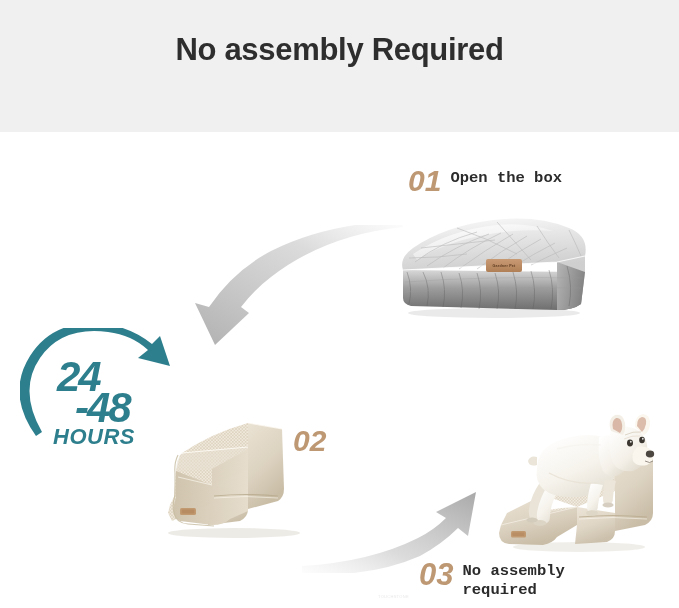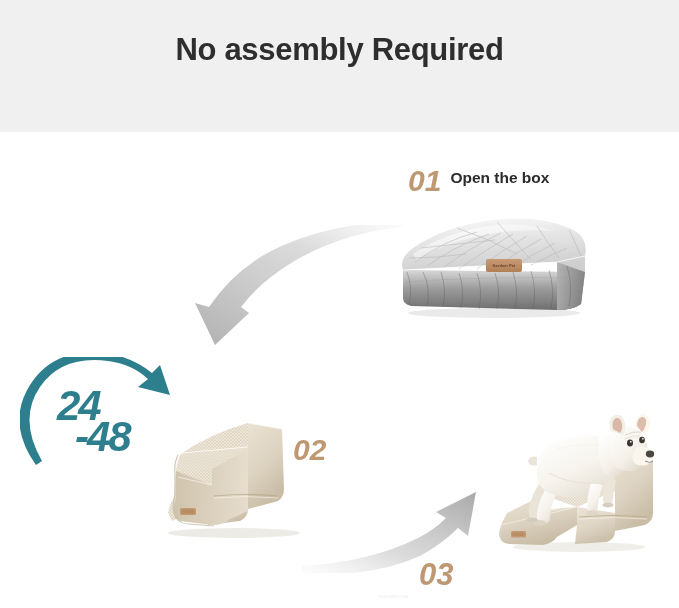"Open the box" .step-text { font-family: none -> Liberation Mono, monospace }
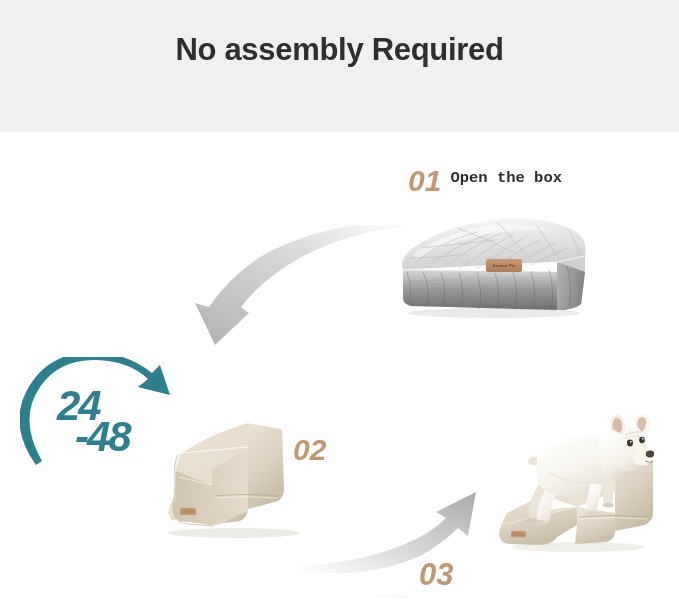"24" #badge-2448 { top: 357px -> 328px }
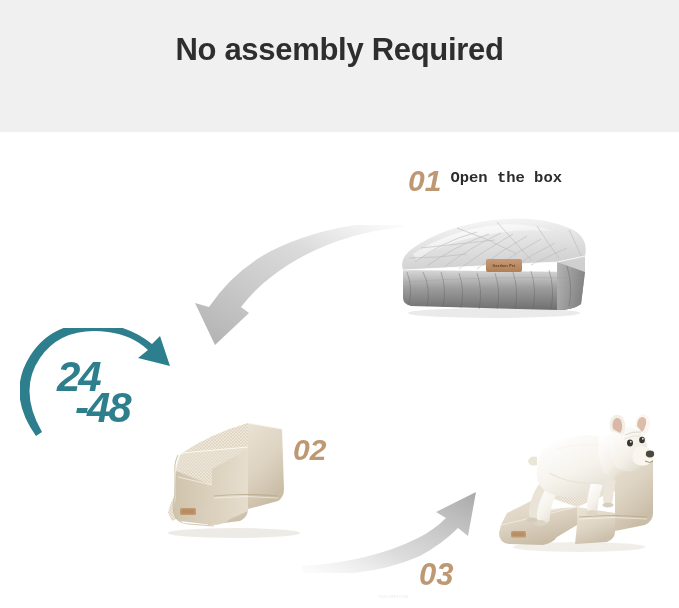"HOURS" div.badge-txt { html: none -> <div>HOURS</div> }
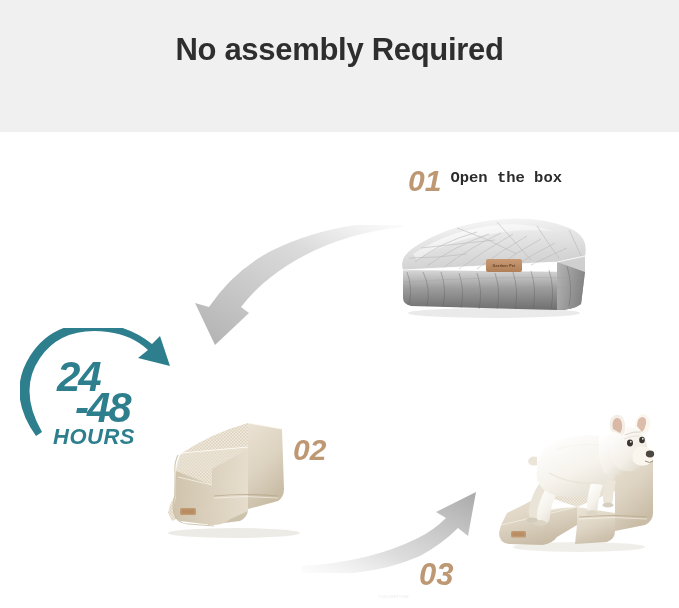"02" #step-02 { top: 435px -> 426px }
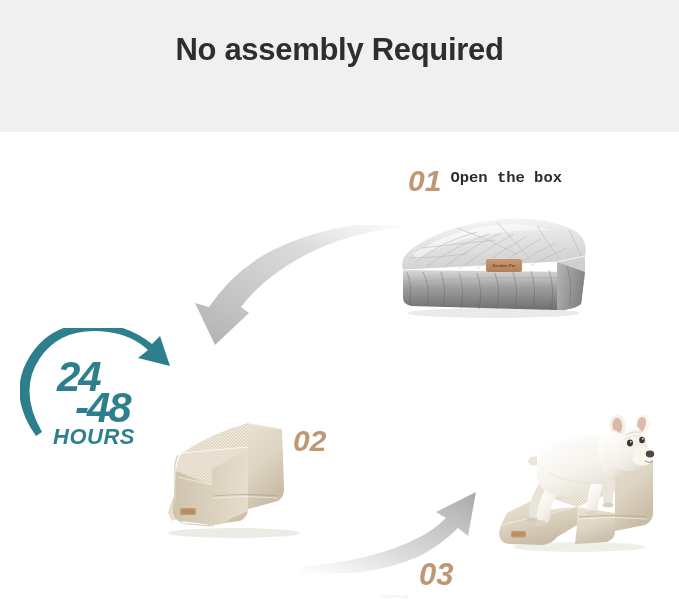"No assembly" span.step-text { html: none -> <span>No assembly required</span> }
━━━━━━━━━━━━━━━━
Work item:
If pictures appear, drop them, and retype exactly the lines from the "top: 435px ->" line through the last line of the data above.

Solution to this exercise:
"02" #step-02 { top: 435px -> 426px }
"No assembly" span.step-text { html: none -> <span>No assembly required</span> }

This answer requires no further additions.